Pubdate: Wed, 26 Jan 2000
Source: Press-Enterprise (CA)
Copyright: 2000 The Press-Enterprise Company
Contact:  3512 Fourteenth Street Riverside, CA 92501
Author: Dion Nissenbaum


Two states tackle lab cleanup problem: California's northern neighbors,
Oregon and Washington, have fewer meth labs but far more safeguards to
protect residents.

California's two northern neighbors have taken greater strides than the
Golden State in making sure that homes used to cook methamphetamine are
properly cleaned up before unwitting families move in.

While the state of California pays people to haul away the most dangerous
parts of drug labs -- the chemicals and cooking equipment 97 it leaves the
rest to the counties. Most counties, in turn, basically leave it up to the
property owner.

Environmental experts around California say that they need state laws and
guidelines to help them make sure that homes are cleaned up.

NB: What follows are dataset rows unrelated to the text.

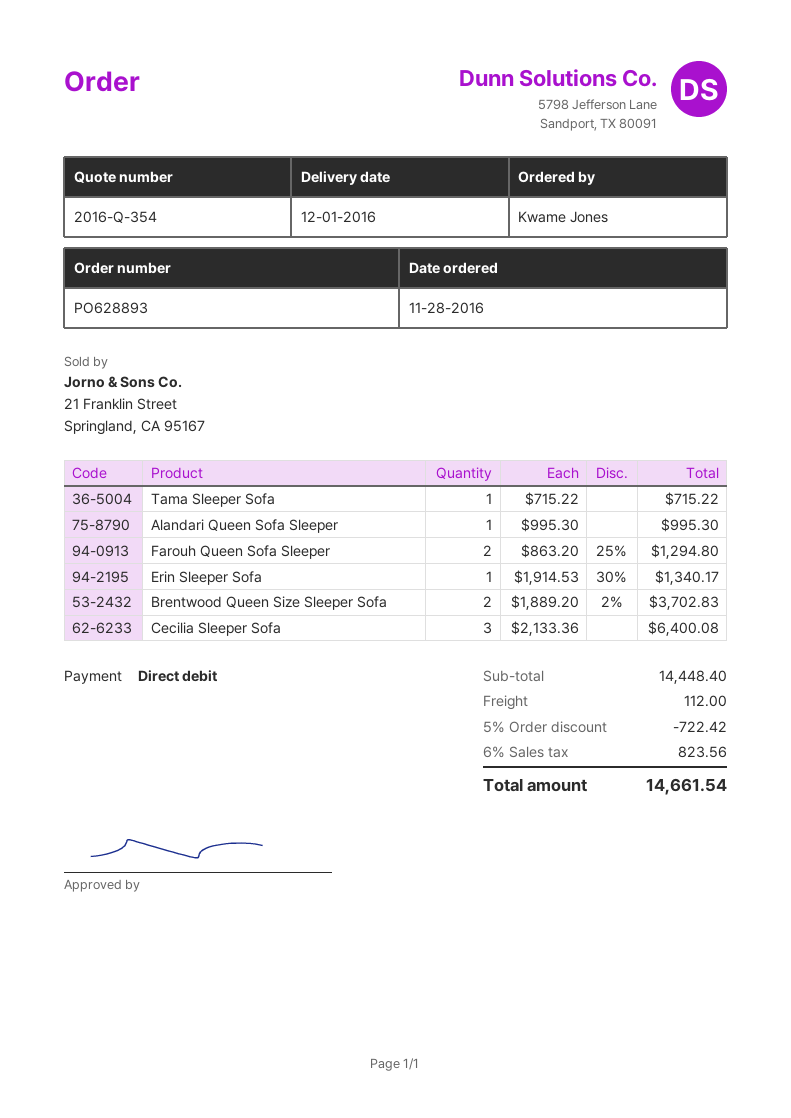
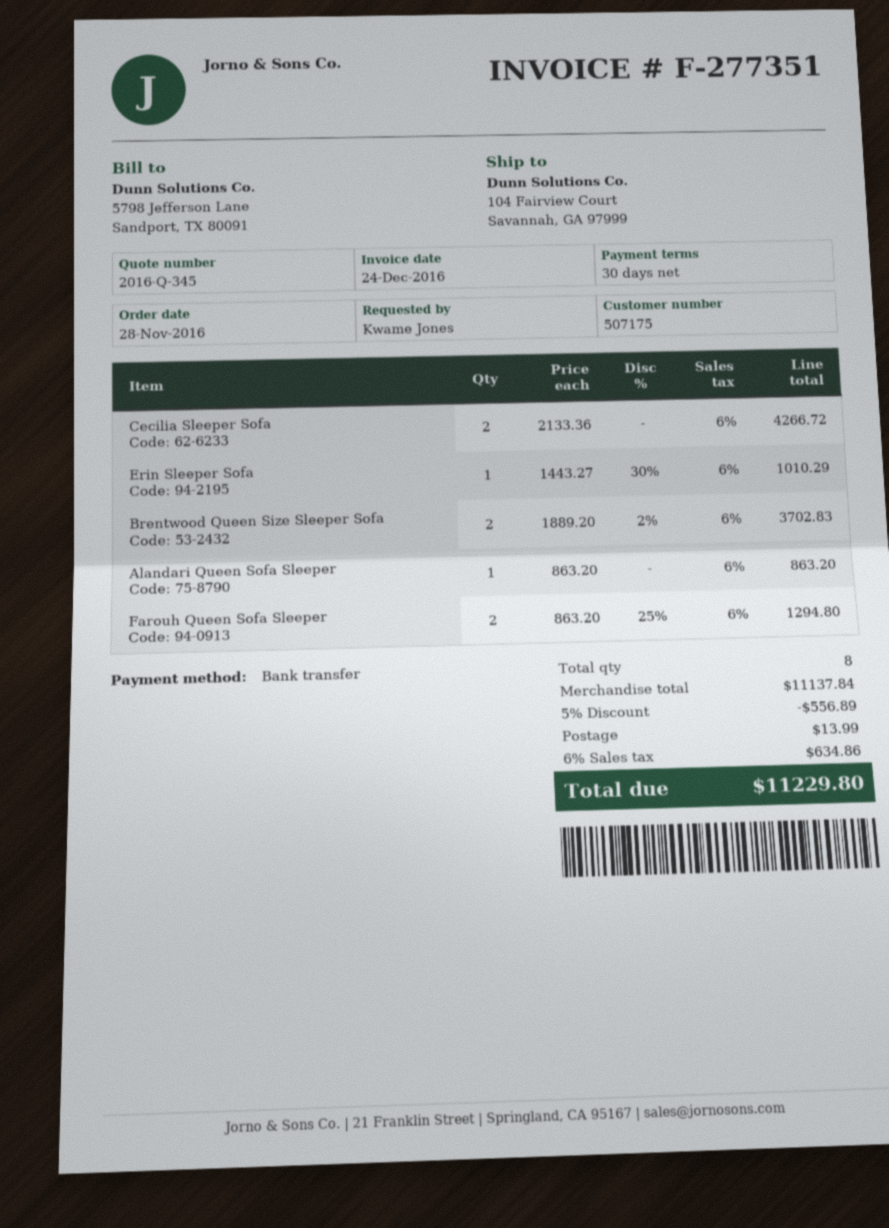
quote number: 2016-Q-354 -> 2016-Q-345
payment method: direct debit -> bank transfer
Tama Sleeper Sofa: 1 x 715.22 = 715.22 -> none
Alandari Queen Sofa Sleeper: 1 x 995.30 = 995.30 -> 1 x 863.20 = 863.20
Erin Sleeper Sofa: 1 x 1914.53 - 30% = 1340.17 -> 1 x 1443.27 - 30% = 1010.29
Cecilia Sleeper Sofa: 3 x 2133.36 = 6400.08 -> 2 x 2133.36 = 4266.72
subtotal: 14448.40 -> 11137.84
discount: 5% = 722.42 -> 5% = 556.89
shipping: 112.00 -> 13.99
tax: 6% = 823.56 -> 6% = 634.86
total: 14661.54 -> 11229.80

State regulation would standardize the cleanup process and provide

money and expertise to determine what levels of residual chemicals are
safe. State laws also could provide efficient tools for punishing property
owners who refuse to comply with cleanup orders.

Washington and Oregon already have them.

In 1989, Washington created statewide guidelines that require local health
officials to figure out if a home is too contaminated for use. If they
think the place is a health risk, they will draft a cleanup plan and
require the owner to hire a hazardous-waste specialist to do the work.

After that, the health official will go back and make sure the place has
been properly cleaned up. In more than two-thirds of the cases

last year, homes remained empty -- deemed "unfit for use" by the state 97
after property owners failed to clean them.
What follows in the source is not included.